> Exercise objective: Beginning at the line that includes "Celimax Ji Woo" in the entries below, print each line exactly as it appears, through the last one.

==========

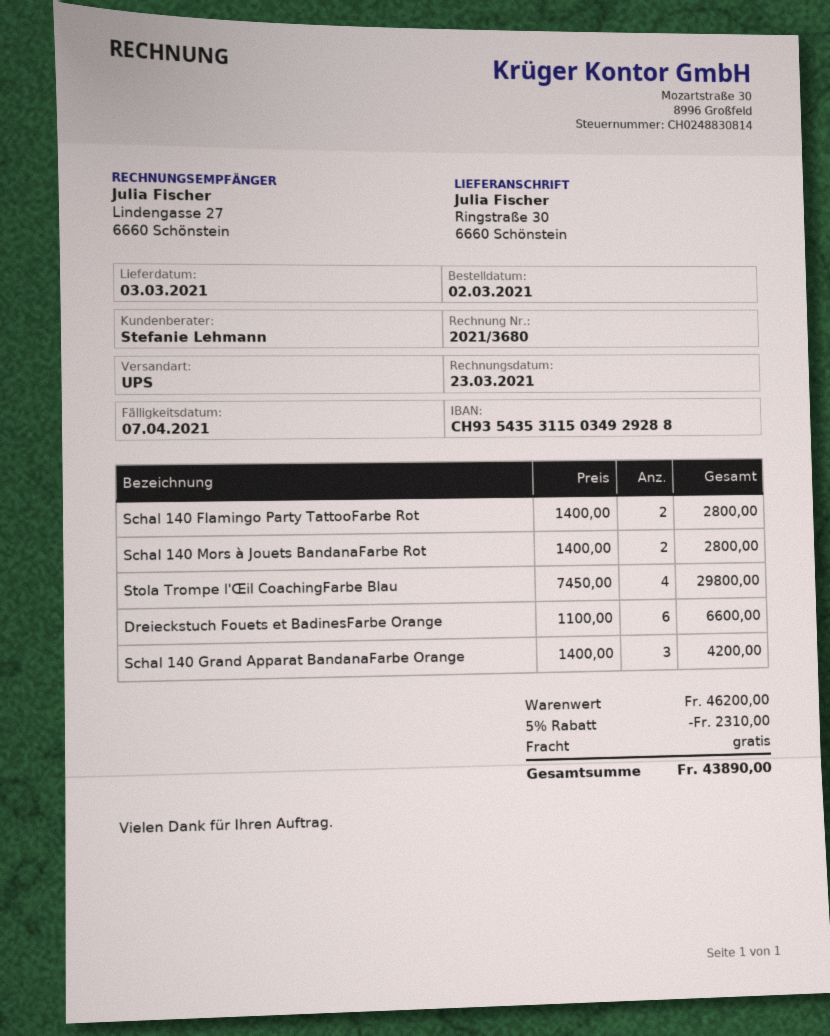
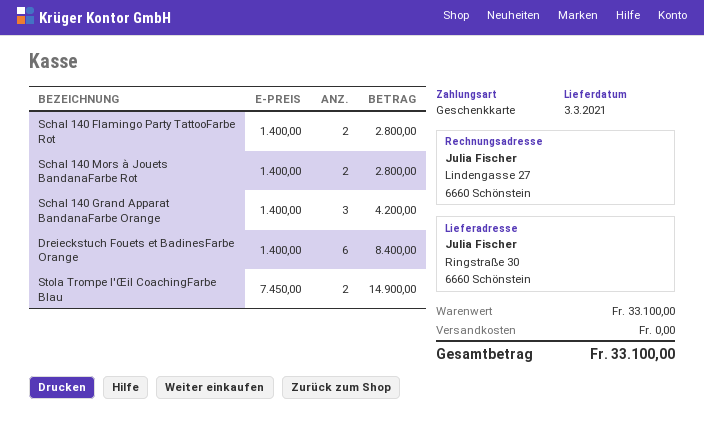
Stola Trompe l'Œil CoachingFarbe Blau: 4 x 7450.00 = 29800.00 -> 2 x 7450.00 = 14900.00
Dreieckstuch Fouets et BadinesFarbe Orange: 6 x 1100.00 = 6600.00 -> 6 x 1400.00 = 8400.00
subtotal: 46200.00 -> 33100.00
discount: 5% = 2310.00 -> none
total: 43890.00 -> 33100.00

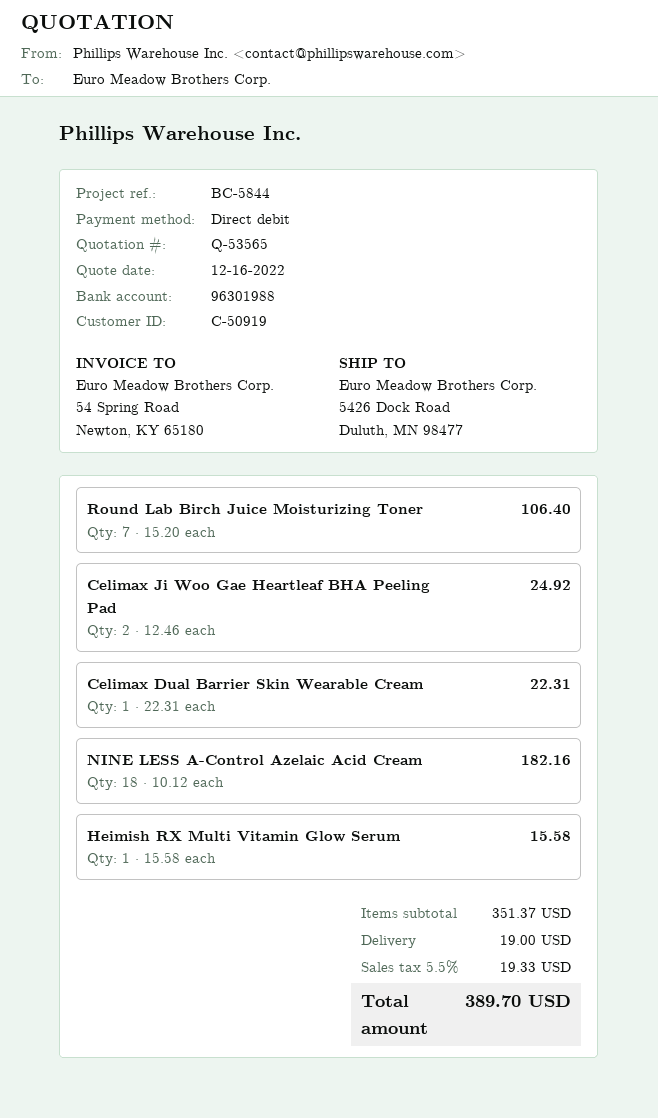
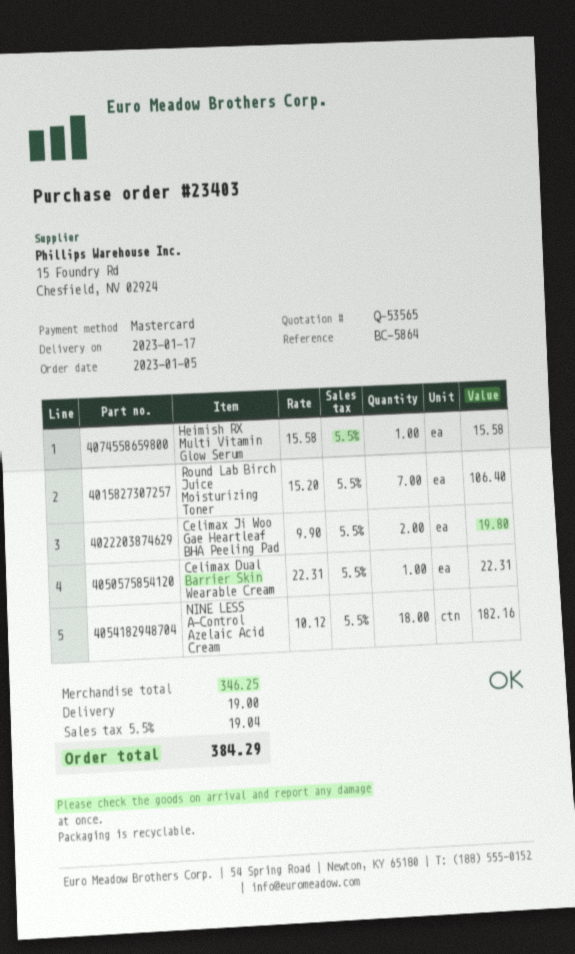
reference: BC-5844 -> BC-5864
payment method: direct debit -> Mastercard
Celimax Ji Woo Gae Heartleaf BHA Peeling Pad: 2 x 12.46 = 24.92 -> 2 x 9.90 = 19.80
subtotal: 351.37 -> 346.25
tax: 5.5% = 19.33 -> 5.5% = 19.04
total: 389.70 -> 384.29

==========

> Response to this exercise:
Celimax Ji Woo Gae Heartleaf BHA Peeling Pad: 2 x 12.46 = 24.92 -> 2 x 9.90 = 19.80
subtotal: 351.37 -> 346.25
tax: 5.5% = 19.33 -> 5.5% = 19.04
total: 389.70 -> 384.29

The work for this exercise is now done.